PROMPT: Which lines of the data hold the word "bottom"? Copy all of them.

[[ RECORDS, beginning ]]

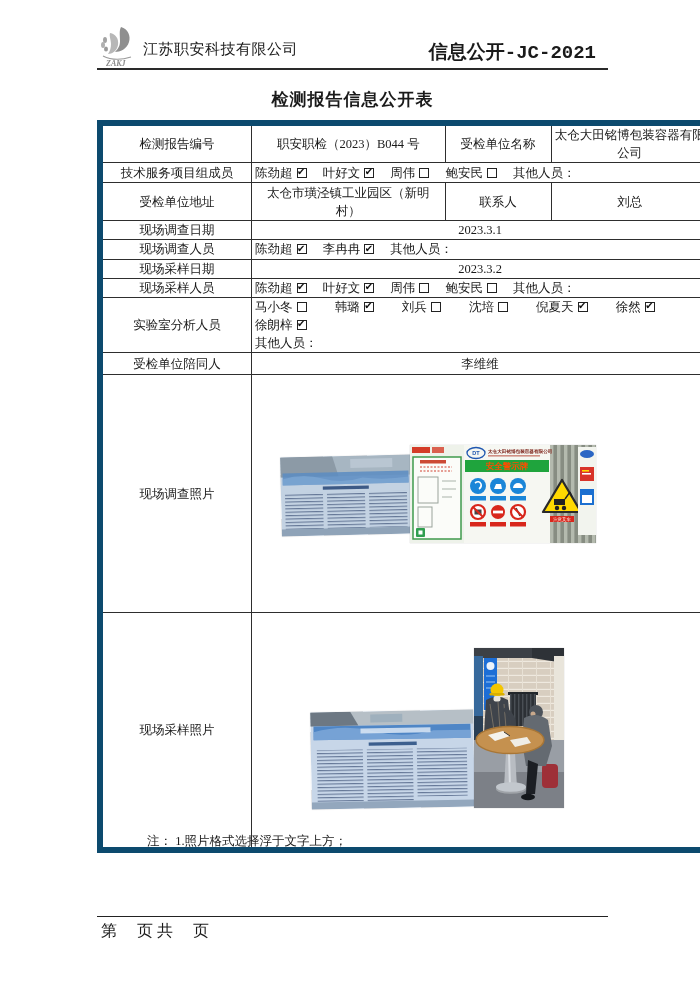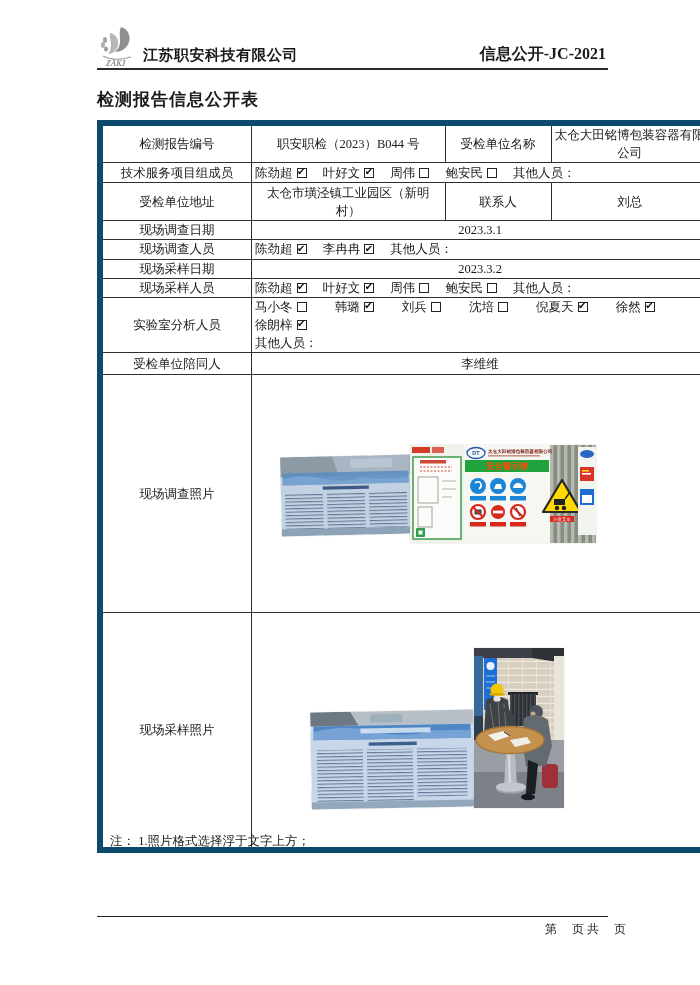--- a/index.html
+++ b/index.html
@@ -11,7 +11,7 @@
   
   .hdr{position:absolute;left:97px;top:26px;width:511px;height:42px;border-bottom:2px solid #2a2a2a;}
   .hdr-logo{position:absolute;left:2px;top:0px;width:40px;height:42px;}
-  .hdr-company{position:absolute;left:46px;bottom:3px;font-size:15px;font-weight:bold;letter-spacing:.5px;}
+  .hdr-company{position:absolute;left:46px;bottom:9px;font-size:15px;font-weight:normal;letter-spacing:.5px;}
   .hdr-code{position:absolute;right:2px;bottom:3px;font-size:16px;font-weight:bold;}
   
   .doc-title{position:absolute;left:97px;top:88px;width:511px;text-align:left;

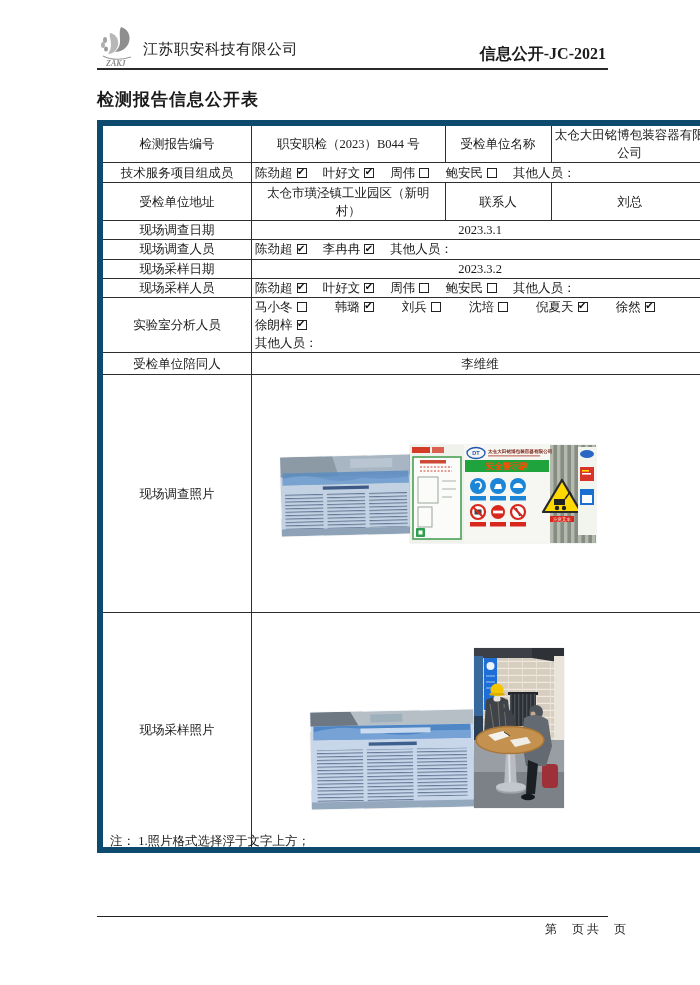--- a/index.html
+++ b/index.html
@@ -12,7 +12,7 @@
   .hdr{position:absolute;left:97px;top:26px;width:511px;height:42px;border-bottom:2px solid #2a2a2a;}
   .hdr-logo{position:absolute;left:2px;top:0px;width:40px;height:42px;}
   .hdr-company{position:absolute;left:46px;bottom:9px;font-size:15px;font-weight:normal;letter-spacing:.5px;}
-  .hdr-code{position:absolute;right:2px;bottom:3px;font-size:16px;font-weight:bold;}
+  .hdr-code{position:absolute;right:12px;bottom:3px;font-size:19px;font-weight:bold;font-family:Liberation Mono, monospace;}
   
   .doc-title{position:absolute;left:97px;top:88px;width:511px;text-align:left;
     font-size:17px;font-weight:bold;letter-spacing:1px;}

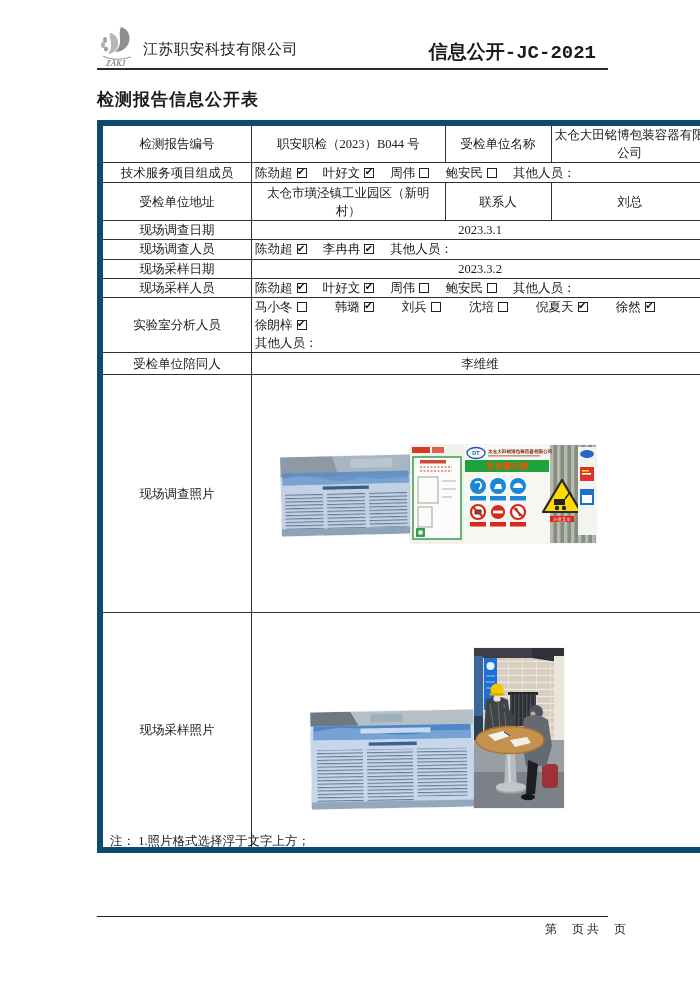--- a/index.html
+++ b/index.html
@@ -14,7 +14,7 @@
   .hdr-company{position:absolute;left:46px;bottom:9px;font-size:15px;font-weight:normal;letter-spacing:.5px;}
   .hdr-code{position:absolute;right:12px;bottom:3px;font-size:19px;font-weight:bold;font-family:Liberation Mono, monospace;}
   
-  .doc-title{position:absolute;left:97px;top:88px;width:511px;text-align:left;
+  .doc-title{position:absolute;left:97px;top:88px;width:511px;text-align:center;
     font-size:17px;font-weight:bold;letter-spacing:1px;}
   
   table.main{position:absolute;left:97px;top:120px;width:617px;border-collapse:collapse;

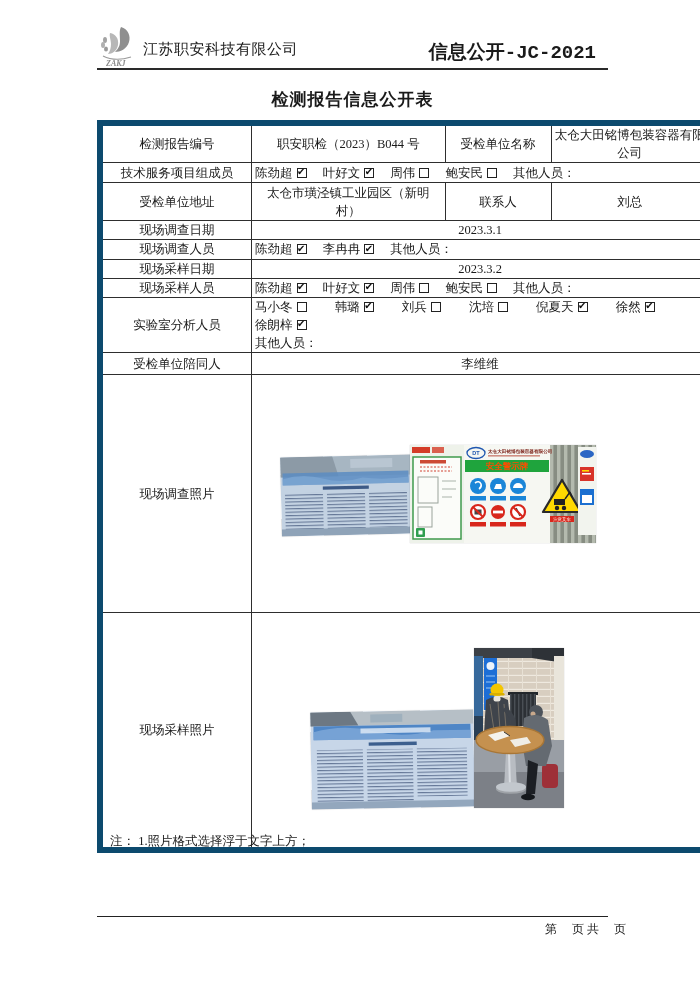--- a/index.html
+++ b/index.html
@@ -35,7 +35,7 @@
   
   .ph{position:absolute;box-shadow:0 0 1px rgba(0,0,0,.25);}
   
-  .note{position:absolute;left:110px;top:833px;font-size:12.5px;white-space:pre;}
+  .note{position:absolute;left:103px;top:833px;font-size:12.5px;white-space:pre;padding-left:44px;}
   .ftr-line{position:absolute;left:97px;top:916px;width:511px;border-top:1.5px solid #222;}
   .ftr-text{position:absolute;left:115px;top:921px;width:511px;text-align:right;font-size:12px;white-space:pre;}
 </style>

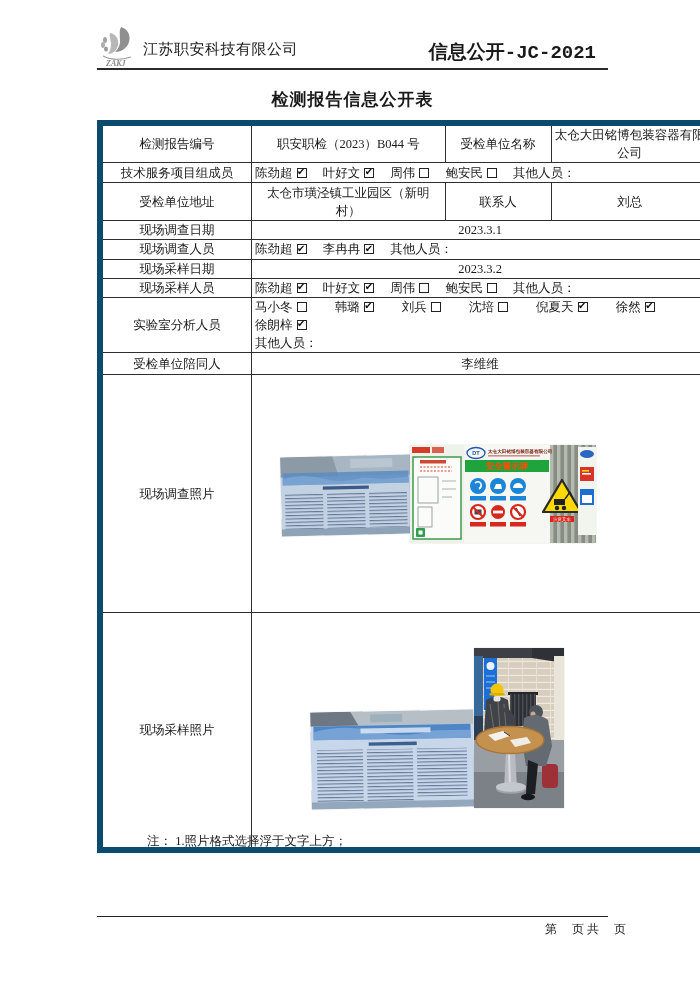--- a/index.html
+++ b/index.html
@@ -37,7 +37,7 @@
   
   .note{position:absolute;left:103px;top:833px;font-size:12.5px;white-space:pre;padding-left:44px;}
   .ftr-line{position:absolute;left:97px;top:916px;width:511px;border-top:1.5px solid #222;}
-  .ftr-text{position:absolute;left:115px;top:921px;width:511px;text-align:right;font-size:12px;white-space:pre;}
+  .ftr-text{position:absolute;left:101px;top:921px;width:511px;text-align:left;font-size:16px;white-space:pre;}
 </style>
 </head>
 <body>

[[ RECORDS, end ]]

SOLUTION FOR THIS EXERCISE:
   .hdr{position:absolute;left:97px;top:26px;width:511px;height:42px;border-bottom:2px solid #2a2a2a;}
-  .hdr-company{position:absolute;left:46px;bottom:3px;font-size:15px;font-weight:bold;letter-spacing:.5px;}
+  .hdr-company{position:absolute;left:46px;bottom:9px;font-size:15px;font-weight:normal;letter-spacing:.5px;}
   .hdr-code{position:absolute;right:2px;bottom:3px;font-size:16px;font-weight:bold;}
   .hdr{position:absolute;left:97px;top:26px;width:511px;height:42px;border-bottom:2px solid #2a2a2a;}
   .hdr-company{position:absolute;left:46px;bottom:9px;font-size:15px;font-weight:normal;letter-spacing:.5px;}
-  .hdr-code{position:absolute;right:2px;bottom:3px;font-size:16px;font-weight:bold;}
+  .hdr-code{position:absolute;right:12px;bottom:3px;font-size:19px;font-weight:bold;font-family:Liberation Mono, monospace;}
   .hdr-company{position:absolute;left:46px;bottom:9px;font-size:15px;font-weight:normal;letter-spacing:.5px;}
   .hdr-code{position:absolute;right:12px;bottom:3px;font-size:19px;font-weight:bold;font-family:Liberation Mono, monospace;}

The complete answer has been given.